[YOUR GOAL]:
Please copy the entries below word for word.

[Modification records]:
Content starts

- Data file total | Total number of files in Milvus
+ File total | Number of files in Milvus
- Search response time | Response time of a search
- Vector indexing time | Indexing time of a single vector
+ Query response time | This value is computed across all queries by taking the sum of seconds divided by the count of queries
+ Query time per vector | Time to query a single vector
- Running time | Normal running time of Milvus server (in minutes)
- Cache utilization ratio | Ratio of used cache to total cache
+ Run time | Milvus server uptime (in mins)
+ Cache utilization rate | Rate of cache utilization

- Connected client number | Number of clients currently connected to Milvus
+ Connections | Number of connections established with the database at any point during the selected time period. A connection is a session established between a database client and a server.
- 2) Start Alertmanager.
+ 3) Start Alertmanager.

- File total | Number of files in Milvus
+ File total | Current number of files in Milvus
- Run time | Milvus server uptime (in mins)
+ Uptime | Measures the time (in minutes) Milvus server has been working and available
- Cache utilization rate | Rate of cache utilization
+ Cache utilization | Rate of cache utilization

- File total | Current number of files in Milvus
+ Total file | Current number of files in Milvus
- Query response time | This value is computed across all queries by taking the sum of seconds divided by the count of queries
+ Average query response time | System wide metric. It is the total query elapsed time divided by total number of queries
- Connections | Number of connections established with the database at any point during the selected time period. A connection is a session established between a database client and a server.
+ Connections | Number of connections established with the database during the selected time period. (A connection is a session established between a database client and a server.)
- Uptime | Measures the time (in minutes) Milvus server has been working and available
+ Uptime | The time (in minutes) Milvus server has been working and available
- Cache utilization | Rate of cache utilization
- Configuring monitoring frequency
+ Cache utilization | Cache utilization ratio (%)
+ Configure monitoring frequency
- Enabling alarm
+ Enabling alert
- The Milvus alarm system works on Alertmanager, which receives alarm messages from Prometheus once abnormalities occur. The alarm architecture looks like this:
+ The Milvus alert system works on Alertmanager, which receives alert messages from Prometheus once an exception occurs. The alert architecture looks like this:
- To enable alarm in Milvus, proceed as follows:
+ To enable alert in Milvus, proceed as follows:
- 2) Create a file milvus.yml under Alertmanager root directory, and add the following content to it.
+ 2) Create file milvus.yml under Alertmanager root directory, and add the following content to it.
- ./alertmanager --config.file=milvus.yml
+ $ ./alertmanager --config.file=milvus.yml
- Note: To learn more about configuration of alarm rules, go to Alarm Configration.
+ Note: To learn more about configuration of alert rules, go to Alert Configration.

Content ends

[OUTPUT FOR THIS TASK]:
- Data file total | Total number of files in Milvus
+ File total | Number of files in Milvus
- Search response time | Response time of a search
- Vector indexing time | Indexing time of a single vector
+ Query response time | This value is computed across all queries by taking the sum of seconds divided by the count of queries
+ Query time per vector | Time to query a single vector
- Running time | Normal running time of Milvus server (in minutes)
- Cache utilization ratio | Ratio of used cache to total cache
+ Run time | Milvus server uptime (in mins)
+ Cache utilization rate | Rate of cache utilization

- Connected client number | Number of clients currently connected to Milvus
+ Connections | Number of connections established with the database at any point during the selected time period. A connection is a session established between a database client and a server.
- 2) Start Alertmanager.
+ 3) Start Alertmanager.

- File total | Number of files in Milvus
+ File total | Current number of files in Milvus
- Run time | Milvus server uptime (in mins)
+ Uptime | Measures the time (in minutes) Milvus server has been working and available
- Cache utilization rate | Rate of cache utilization
+ Cache utilization | Rate of cache utilization

- File total | Current number of files in Milvus
+ Total file | Current number of files in Milvus
- Query response time | This value is computed across all queries by taking the sum of seconds divided by the count of queries
+ Average query response time | System wide metric. It is the total query elapsed time divided by total number of queries
- Connections | Number of connections established with the database at any point during the selected time period. A connection is a session established between a database client and a server.
+ Connections | Number of connections established with the database during the selected time period. (A connection is a session established between a database client and a server.)
- Uptime | Measures the time (in minutes) Milvus server has been working and available
+ Uptime | The time (in minutes) Milvus server has been working and available
- Cache utilization | Rate of cache utilization
- Configuring monitoring frequency
+ Cache utilization | Cache utilization ratio (%)
+ Configure monitoring frequency
- Enabling alarm
+ Enabling alert
- The Milvus alarm system works on Alertmanager, which receives alarm messages from Prometheus once abnormalities occur. The alarm architecture looks like this:
+ The Milvus alert system works on Alertmanager, which receives alert messages from Prometheus once an exception occurs. The alert architecture looks like this:
- To enable alarm in Milvus, proceed as follows:
+ To enable alert in Milvus, proceed as follows:
- 2) Create a file milvus.yml under Alertmanager root directory, and add the following content to it.
+ 2) Create file milvus.yml under Alertmanager root directory, and add the following content to it.
- ./alertmanager --config.file=milvus.yml
+ $ ./alertmanager --config.file=milvus.yml
- Note: To learn more about configuration of alarm rules, go to Alarm Configration.
+ Note: To learn more about configuration of alert rules, go to Alert Configration.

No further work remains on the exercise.